◆ Your task:
Only the text of the records belongs in the answer, copied exactly, with every picture omitted.

· · ·

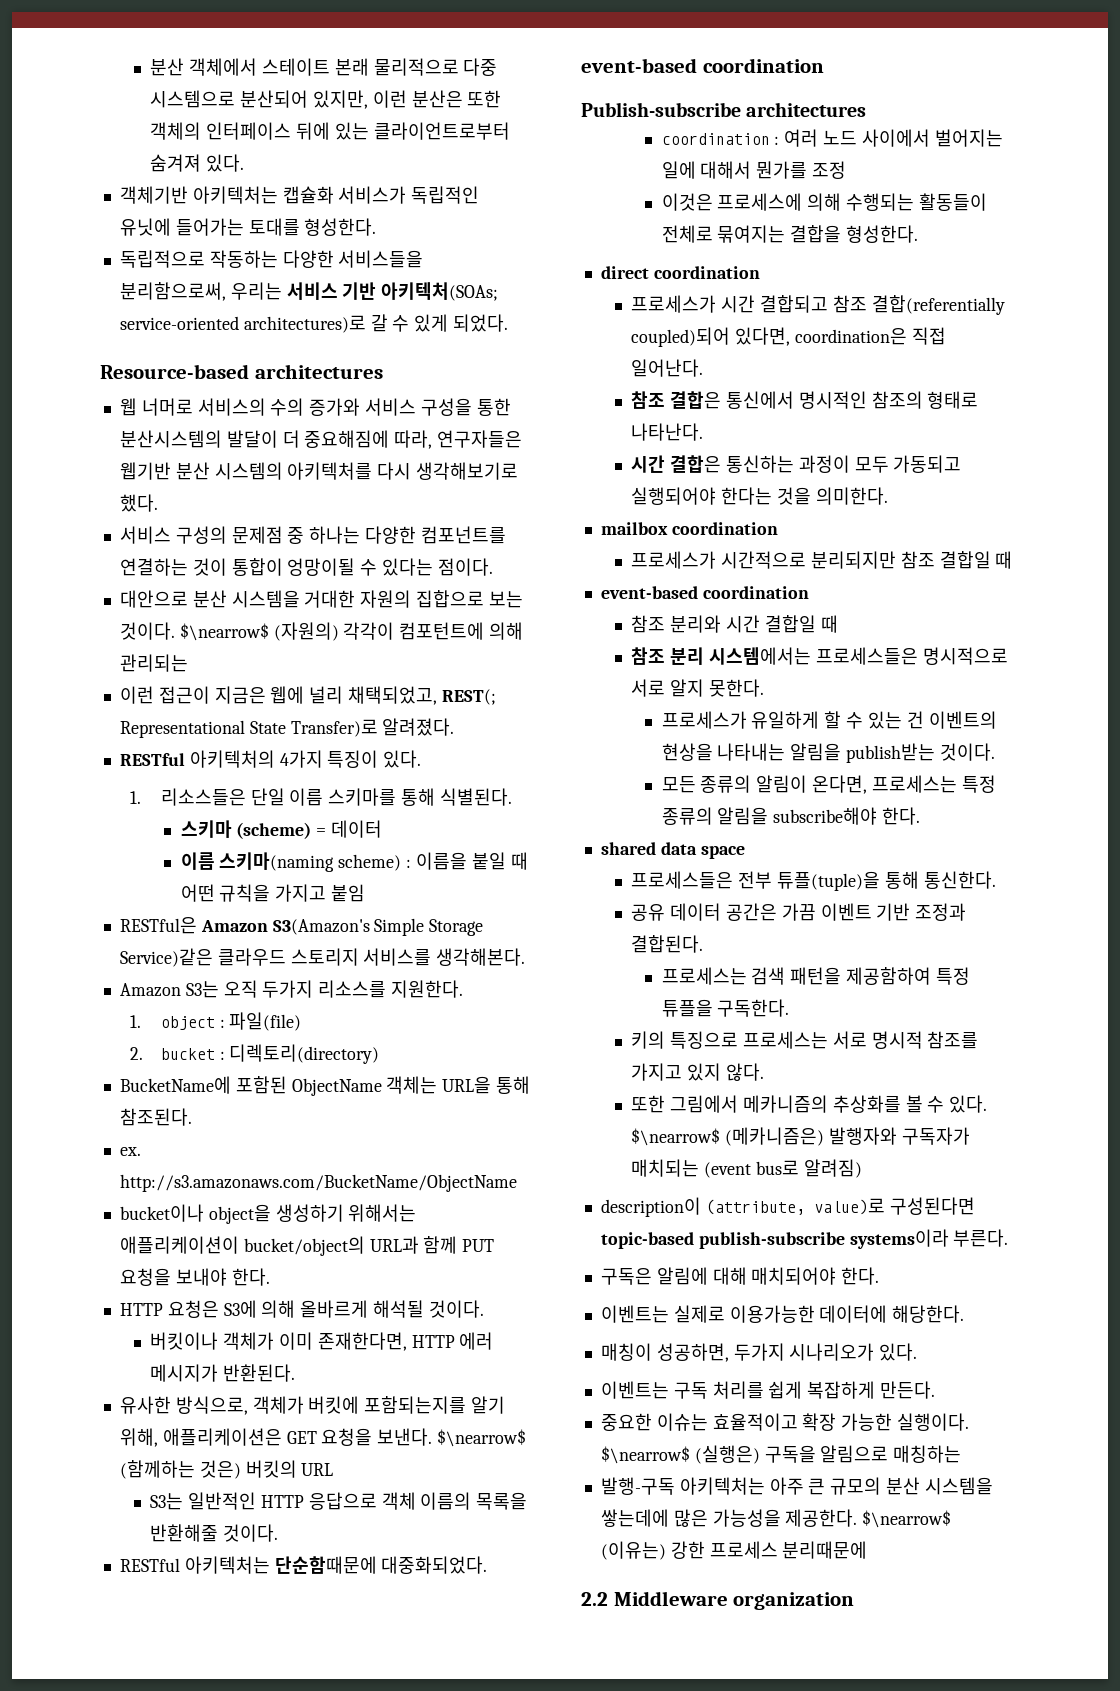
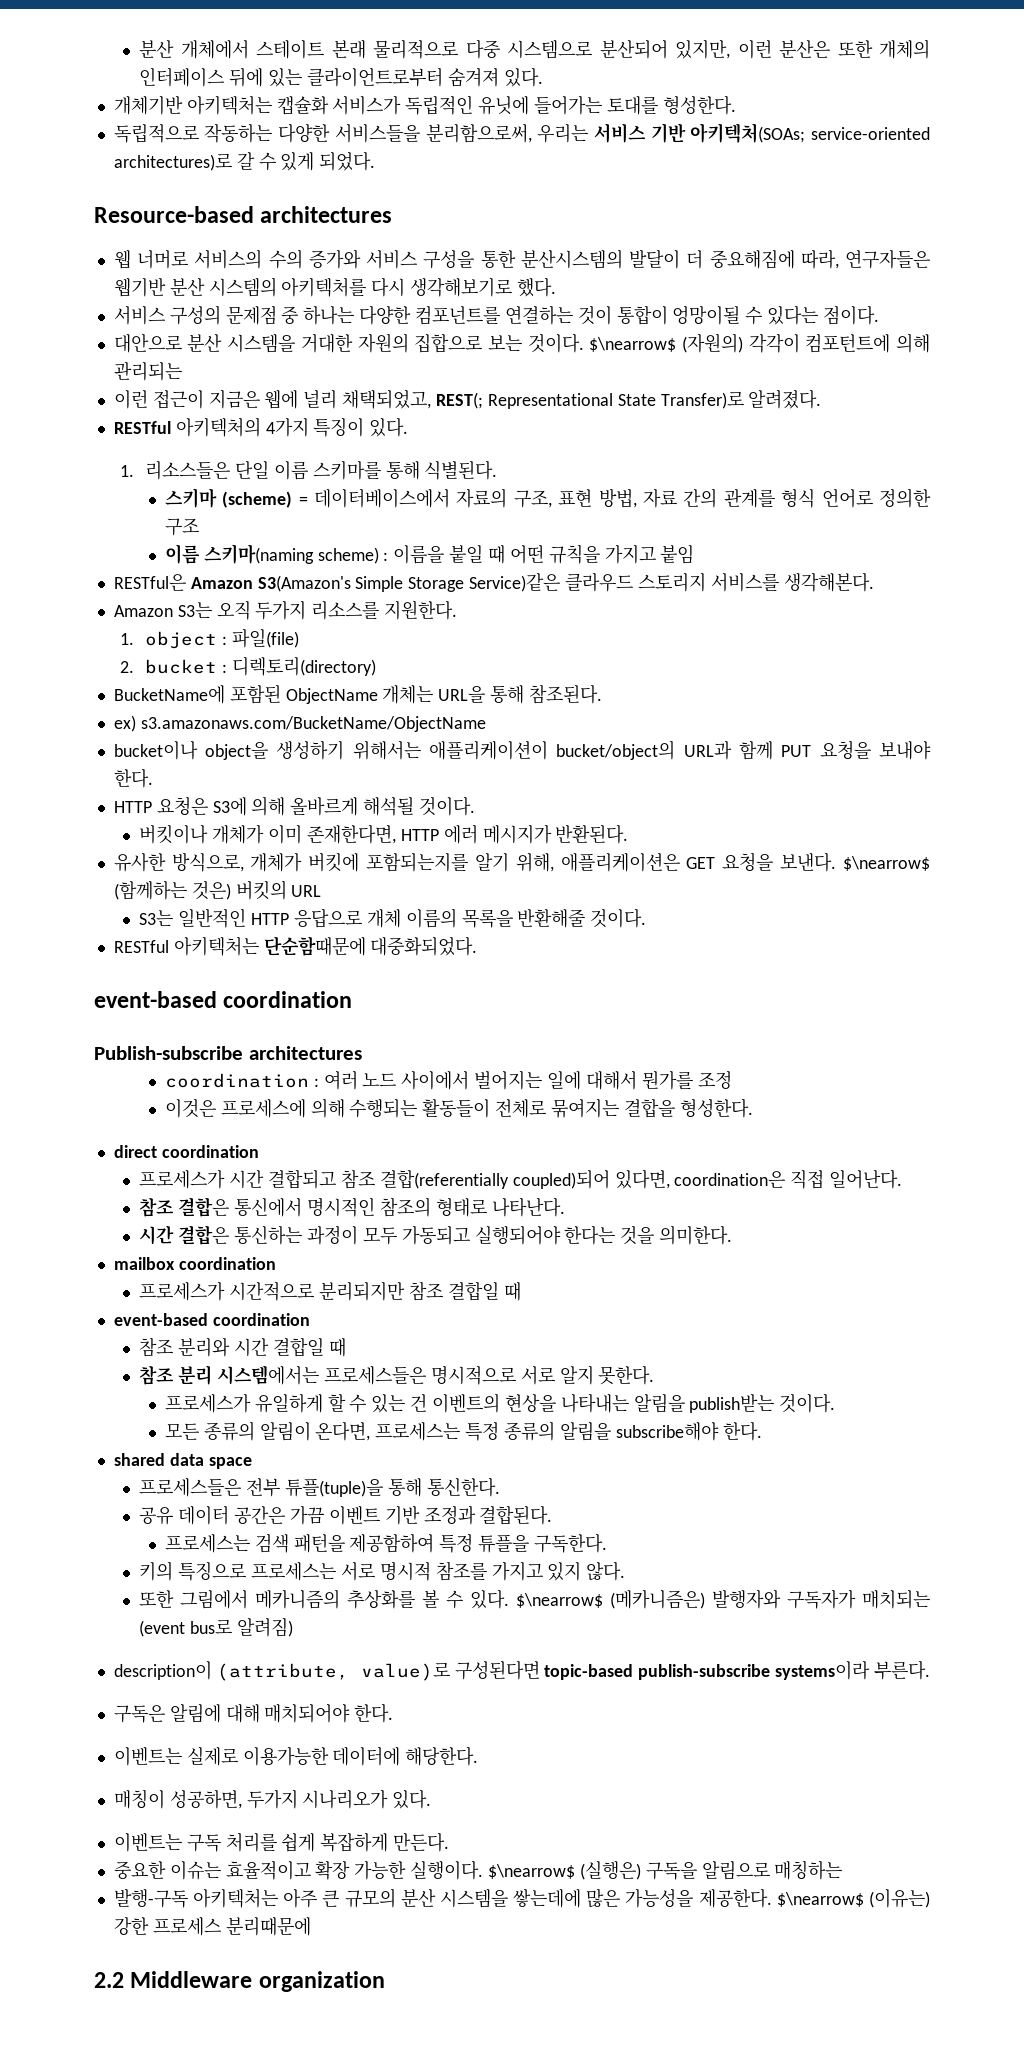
[150,58,258,76] 분산 객체에서 -> [139,40,249,59] 분산 개체에서
[150,122,202,140] 객체의 -> [878,39,930,59] 개체의
[119,186,188,204] 객체기반 -> [113,96,183,115] 개체기반
[331,820,383,838] 데이터 -> [314,488,932,508] [164,518,199,536] 데이터베이스에서 자료의 구조, 표현 방법, 자료 간의 관계를 형식 언어로 정의한 구조
[386,1076,438,1094] 객체는 -> [382,685,434,704] 개체는
[119,1147,141,1156] [119,1174,517,1192] ex. http://s3.amazonaws.com/BucketName/ObjectName -> [113,715,486,732] ex) s3.amazonaws.com/BucketName/ObjectName
[223,1332,275,1350] 객체가 -> [212,825,265,844] 개체가
[252,1396,304,1414] 객체가 -> [250,853,303,872] 개체가
[381,1492,416,1510] 객체 -> [366,909,401,928] 개체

· · ·

◆ Answer box:
[150,58,258,76] 분산 객체에서 -> [139,40,249,59] 분산 개체에서
[150,122,202,140] 객체의 -> [878,39,930,59] 개체의
[119,186,188,204] 객체기반 -> [113,96,183,115] 개체기반
[331,820,383,838] 데이터 -> [314,488,932,508] [164,518,199,536] 데이터베이스에서 자료의 구조, 표현 방법, 자료 간의 관계를 형식 언어로 정의한 구조
[386,1076,438,1094] 객체는 -> [382,685,434,704] 개체는
[119,1147,141,1156] [119,1174,517,1192] ex. http://s3.amazonaws.com/BucketName/ObjectName -> [113,715,486,732] ex) s3.amazonaws.com/BucketName/ObjectName
[223,1332,275,1350] 객체가 -> [212,825,265,844] 개체가
[252,1396,304,1414] 객체가 -> [250,853,303,872] 개체가
[381,1492,416,1510] 객체 -> [366,909,401,928] 개체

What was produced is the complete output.